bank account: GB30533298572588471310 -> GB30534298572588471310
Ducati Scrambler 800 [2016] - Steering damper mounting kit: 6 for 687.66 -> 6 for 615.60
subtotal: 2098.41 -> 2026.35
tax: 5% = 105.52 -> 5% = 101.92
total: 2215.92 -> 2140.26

● ● ●

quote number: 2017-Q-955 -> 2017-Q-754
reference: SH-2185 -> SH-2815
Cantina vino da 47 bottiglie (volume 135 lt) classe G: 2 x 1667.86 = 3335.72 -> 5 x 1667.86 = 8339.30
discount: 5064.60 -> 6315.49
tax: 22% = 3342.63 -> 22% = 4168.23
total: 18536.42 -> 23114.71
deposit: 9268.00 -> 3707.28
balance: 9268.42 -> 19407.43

● ● ●

DESCRIPTION OF THE TASK = Taking the material above, extract exactly and only the lines from the line with "Ducati Scrambler 800" to the line with "total: 2215.92 -> 2140.26", inclusive of both.

ANSWER BELOW =
Ducati Scrambler 800 [2016] - Steering damper mounting kit: 6 for 687.66 -> 6 for 615.60
subtotal: 2098.41 -> 2026.35
tax: 5% = 105.52 -> 5% = 101.92
total: 2215.92 -> 2140.26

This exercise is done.